*** Entries provided Section Begins ***

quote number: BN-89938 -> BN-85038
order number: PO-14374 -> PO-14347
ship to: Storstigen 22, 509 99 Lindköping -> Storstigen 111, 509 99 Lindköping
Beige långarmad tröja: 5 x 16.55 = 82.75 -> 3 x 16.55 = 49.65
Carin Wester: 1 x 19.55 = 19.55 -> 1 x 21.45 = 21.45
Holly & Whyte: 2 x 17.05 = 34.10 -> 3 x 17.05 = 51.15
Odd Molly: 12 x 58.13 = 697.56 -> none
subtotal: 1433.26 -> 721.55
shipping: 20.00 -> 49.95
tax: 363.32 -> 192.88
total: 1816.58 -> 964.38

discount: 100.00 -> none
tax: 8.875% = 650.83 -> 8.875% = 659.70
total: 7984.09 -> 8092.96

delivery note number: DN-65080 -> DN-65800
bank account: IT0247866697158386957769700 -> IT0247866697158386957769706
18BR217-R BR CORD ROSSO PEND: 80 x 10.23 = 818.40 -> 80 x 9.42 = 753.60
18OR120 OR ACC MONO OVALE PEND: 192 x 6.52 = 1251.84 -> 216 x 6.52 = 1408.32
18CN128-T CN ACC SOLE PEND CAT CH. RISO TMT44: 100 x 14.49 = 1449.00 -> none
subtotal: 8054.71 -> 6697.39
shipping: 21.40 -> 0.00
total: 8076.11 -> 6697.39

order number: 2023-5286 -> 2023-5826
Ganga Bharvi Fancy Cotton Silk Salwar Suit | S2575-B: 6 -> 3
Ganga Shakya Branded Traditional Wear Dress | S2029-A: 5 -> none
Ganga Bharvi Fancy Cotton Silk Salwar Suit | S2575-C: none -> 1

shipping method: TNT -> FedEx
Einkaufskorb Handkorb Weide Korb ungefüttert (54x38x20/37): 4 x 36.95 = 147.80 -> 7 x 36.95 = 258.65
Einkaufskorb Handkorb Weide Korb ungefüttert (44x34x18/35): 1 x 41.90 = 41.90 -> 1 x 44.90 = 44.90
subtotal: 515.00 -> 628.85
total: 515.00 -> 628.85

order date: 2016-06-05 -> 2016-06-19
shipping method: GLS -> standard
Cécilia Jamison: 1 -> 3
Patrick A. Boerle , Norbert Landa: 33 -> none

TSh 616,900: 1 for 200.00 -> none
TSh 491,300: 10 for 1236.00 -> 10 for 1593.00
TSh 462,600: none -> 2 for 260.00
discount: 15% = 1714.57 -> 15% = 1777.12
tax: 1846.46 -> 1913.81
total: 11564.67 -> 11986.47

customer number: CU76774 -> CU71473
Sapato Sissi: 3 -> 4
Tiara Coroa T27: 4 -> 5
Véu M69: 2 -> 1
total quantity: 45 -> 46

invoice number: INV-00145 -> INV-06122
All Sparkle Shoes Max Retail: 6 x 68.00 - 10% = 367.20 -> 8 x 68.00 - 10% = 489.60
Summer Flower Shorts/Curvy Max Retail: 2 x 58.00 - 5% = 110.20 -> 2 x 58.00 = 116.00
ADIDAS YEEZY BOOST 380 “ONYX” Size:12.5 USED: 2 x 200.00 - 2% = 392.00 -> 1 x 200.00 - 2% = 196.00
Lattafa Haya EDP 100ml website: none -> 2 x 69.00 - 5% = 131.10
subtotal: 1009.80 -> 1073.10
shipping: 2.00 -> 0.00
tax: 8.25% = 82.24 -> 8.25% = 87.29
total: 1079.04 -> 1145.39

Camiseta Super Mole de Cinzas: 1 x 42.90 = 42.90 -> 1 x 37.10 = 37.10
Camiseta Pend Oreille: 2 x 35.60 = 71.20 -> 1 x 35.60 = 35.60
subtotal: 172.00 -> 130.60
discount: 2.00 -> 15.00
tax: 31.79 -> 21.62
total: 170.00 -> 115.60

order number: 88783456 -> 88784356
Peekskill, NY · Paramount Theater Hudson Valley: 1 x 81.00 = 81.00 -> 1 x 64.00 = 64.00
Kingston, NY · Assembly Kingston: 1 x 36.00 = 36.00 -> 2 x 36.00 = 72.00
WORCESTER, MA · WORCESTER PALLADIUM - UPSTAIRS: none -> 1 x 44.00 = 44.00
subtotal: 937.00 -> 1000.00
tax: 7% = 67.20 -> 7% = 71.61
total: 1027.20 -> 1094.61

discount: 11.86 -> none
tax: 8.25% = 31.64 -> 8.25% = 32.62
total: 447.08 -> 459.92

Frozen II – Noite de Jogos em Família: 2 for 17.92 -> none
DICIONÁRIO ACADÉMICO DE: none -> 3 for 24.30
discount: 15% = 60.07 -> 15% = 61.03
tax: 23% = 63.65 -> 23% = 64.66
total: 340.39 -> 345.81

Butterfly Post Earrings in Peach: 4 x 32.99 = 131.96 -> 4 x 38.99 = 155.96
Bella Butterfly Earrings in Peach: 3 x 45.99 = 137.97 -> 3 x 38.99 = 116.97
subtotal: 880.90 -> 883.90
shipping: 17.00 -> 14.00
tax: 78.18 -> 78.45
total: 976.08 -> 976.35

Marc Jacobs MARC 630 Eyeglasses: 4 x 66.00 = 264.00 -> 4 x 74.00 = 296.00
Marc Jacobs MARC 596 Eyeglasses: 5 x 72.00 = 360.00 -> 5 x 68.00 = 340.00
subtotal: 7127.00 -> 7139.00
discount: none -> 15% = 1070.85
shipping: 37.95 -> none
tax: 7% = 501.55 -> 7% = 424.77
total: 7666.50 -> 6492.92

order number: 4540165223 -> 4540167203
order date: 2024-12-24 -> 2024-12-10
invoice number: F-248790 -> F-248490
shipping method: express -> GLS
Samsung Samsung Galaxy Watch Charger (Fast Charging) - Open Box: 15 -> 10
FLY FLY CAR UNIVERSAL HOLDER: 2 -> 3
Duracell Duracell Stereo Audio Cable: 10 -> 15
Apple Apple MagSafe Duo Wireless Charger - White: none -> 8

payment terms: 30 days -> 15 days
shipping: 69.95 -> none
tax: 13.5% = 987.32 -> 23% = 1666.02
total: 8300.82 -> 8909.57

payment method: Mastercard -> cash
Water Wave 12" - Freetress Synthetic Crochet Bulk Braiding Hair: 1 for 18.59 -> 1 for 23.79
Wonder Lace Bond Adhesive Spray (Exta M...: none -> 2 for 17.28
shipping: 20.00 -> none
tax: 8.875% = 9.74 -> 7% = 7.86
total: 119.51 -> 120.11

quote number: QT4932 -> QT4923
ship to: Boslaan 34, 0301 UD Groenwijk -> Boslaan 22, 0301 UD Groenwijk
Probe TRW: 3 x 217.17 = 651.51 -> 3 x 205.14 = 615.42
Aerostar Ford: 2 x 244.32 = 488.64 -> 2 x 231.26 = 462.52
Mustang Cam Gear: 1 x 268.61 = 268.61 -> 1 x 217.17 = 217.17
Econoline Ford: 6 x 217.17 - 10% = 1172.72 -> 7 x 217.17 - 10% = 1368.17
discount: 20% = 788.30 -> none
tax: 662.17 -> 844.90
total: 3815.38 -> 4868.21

*** Entries provided Section Ends ***

Repeat the data in full. Nothing may be dropped or altered.

The completed task:
quote number: BN-89938 -> BN-85038
order number: PO-14374 -> PO-14347
ship to: Storstigen 22, 509 99 Lindköping -> Storstigen 111, 509 99 Lindköping
Beige långarmad tröja: 5 x 16.55 = 82.75 -> 3 x 16.55 = 49.65
Carin Wester: 1 x 19.55 = 19.55 -> 1 x 21.45 = 21.45
Holly & Whyte: 2 x 17.05 = 34.10 -> 3 x 17.05 = 51.15
Odd Molly: 12 x 58.13 = 697.56 -> none
subtotal: 1433.26 -> 721.55
shipping: 20.00 -> 49.95
tax: 363.32 -> 192.88
total: 1816.58 -> 964.38

discount: 100.00 -> none
tax: 8.875% = 650.83 -> 8.875% = 659.70
total: 7984.09 -> 8092.96

delivery note number: DN-65080 -> DN-65800
bank account: IT0247866697158386957769700 -> IT0247866697158386957769706
18BR217-R BR CORD ROSSO PEND: 80 x 10.23 = 818.40 -> 80 x 9.42 = 753.60
18OR120 OR ACC MONO OVALE PEND: 192 x 6.52 = 1251.84 -> 216 x 6.52 = 1408.32
18CN128-T CN ACC SOLE PEND CAT CH. RISO TMT44: 100 x 14.49 = 1449.00 -> none
subtotal: 8054.71 -> 6697.39
shipping: 21.40 -> 0.00
total: 8076.11 -> 6697.39

order number: 2023-5286 -> 2023-5826
Ganga Bharvi Fancy Cotton Silk Salwar Suit | S2575-B: 6 -> 3
Ganga Shakya Branded Traditional Wear Dress | S2029-A: 5 -> none
Ganga Bharvi Fancy Cotton Silk Salwar Suit | S2575-C: none -> 1

shipping method: TNT -> FedEx
Einkaufskorb Handkorb Weide Korb ungefüttert (54x38x20/37): 4 x 36.95 = 147.80 -> 7 x 36.95 = 258.65
Einkaufskorb Handkorb Weide Korb ungefüttert (44x34x18/35): 1 x 41.90 = 41.90 -> 1 x 44.90 = 44.90
subtotal: 515.00 -> 628.85
total: 515.00 -> 628.85

order date: 2016-06-05 -> 2016-06-19
shipping method: GLS -> standard
Cécilia Jamison: 1 -> 3
Patrick A. Boerle , Norbert Landa: 33 -> none

TSh 616,900: 1 for 200.00 -> none
TSh 491,300: 10 for 1236.00 -> 10 for 1593.00
TSh 462,600: none -> 2 for 260.00
discount: 15% = 1714.57 -> 15% = 1777.12
tax: 1846.46 -> 1913.81
total: 11564.67 -> 11986.47

customer number: CU76774 -> CU71473
Sapato Sissi: 3 -> 4
Tiara Coroa T27: 4 -> 5
Véu M69: 2 -> 1
total quantity: 45 -> 46

invoice number: INV-00145 -> INV-06122
All Sparkle Shoes Max Retail: 6 x 68.00 - 10% = 367.20 -> 8 x 68.00 - 10% = 489.60
Summer Flower Shorts/Curvy Max Retail: 2 x 58.00 - 5% = 110.20 -> 2 x 58.00 = 116.00
ADIDAS YEEZY BOOST 380 “ONYX” Size:12.5 USED: 2 x 200.00 - 2% = 392.00 -> 1 x 200.00 - 2% = 196.00
Lattafa Haya EDP 100ml website: none -> 2 x 69.00 - 5% = 131.10
subtotal: 1009.80 -> 1073.10
shipping: 2.00 -> 0.00
tax: 8.25% = 82.24 -> 8.25% = 87.29
total: 1079.04 -> 1145.39

Camiseta Super Mole de Cinzas: 1 x 42.90 = 42.90 -> 1 x 37.10 = 37.10
Camiseta Pend Oreille: 2 x 35.60 = 71.20 -> 1 x 35.60 = 35.60
subtotal: 172.00 -> 130.60
discount: 2.00 -> 15.00
tax: 31.79 -> 21.62
total: 170.00 -> 115.60

order number: 88783456 -> 88784356
Peekskill, NY · Paramount Theater Hudson Valley: 1 x 81.00 = 81.00 -> 1 x 64.00 = 64.00
Kingston, NY · Assembly Kingston: 1 x 36.00 = 36.00 -> 2 x 36.00 = 72.00
WORCESTER, MA · WORCESTER PALLADIUM - UPSTAIRS: none -> 1 x 44.00 = 44.00
subtotal: 937.00 -> 1000.00
tax: 7% = 67.20 -> 7% = 71.61
total: 1027.20 -> 1094.61

discount: 11.86 -> none
tax: 8.25% = 31.64 -> 8.25% = 32.62
total: 447.08 -> 459.92

Frozen II – Noite de Jogos em Família: 2 for 17.92 -> none
DICIONÁRIO ACADÉMICO DE: none -> 3 for 24.30
discount: 15% = 60.07 -> 15% = 61.03
tax: 23% = 63.65 -> 23% = 64.66
total: 340.39 -> 345.81

Butterfly Post Earrings in Peach: 4 x 32.99 = 131.96 -> 4 x 38.99 = 155.96
Bella Butterfly Earrings in Peach: 3 x 45.99 = 137.97 -> 3 x 38.99 = 116.97
subtotal: 880.90 -> 883.90
shipping: 17.00 -> 14.00
tax: 78.18 -> 78.45
total: 976.08 -> 976.35

Marc Jacobs MARC 630 Eyeglasses: 4 x 66.00 = 264.00 -> 4 x 74.00 = 296.00
Marc Jacobs MARC 596 Eyeglasses: 5 x 72.00 = 360.00 -> 5 x 68.00 = 340.00
subtotal: 7127.00 -> 7139.00
discount: none -> 15% = 1070.85
shipping: 37.95 -> none
tax: 7% = 501.55 -> 7% = 424.77
total: 7666.50 -> 6492.92

order number: 4540165223 -> 4540167203
order date: 2024-12-24 -> 2024-12-10
invoice number: F-248790 -> F-248490
shipping method: express -> GLS
Samsung Samsung Galaxy Watch Charger (Fast Charging) - Open Box: 15 -> 10
FLY FLY CAR UNIVERSAL HOLDER: 2 -> 3
Duracell Duracell Stereo Audio Cable: 10 -> 15
Apple Apple MagSafe Duo Wireless Charger - White: none -> 8

payment terms: 30 days -> 15 days
shipping: 69.95 -> none
tax: 13.5% = 987.32 -> 23% = 1666.02
total: 8300.82 -> 8909.57

payment method: Mastercard -> cash
Water Wave 12" - Freetress Synthetic Crochet Bulk Braiding Hair: 1 for 18.59 -> 1 for 23.79
Wonder Lace Bond Adhesive Spray (Exta M...: none -> 2 for 17.28
shipping: 20.00 -> none
tax: 8.875% = 9.74 -> 7% = 7.86
total: 119.51 -> 120.11

quote number: QT4932 -> QT4923
ship to: Boslaan 34, 0301 UD Groenwijk -> Boslaan 22, 0301 UD Groenwijk
Probe TRW: 3 x 217.17 = 651.51 -> 3 x 205.14 = 615.42
Aerostar Ford: 2 x 244.32 = 488.64 -> 2 x 231.26 = 462.52
Mustang Cam Gear: 1 x 268.61 = 268.61 -> 1 x 217.17 = 217.17
Econoline Ford: 6 x 217.17 - 10% = 1172.72 -> 7 x 217.17 - 10% = 1368.17
discount: 20% = 788.30 -> none
tax: 662.17 -> 844.90
total: 3815.38 -> 4868.21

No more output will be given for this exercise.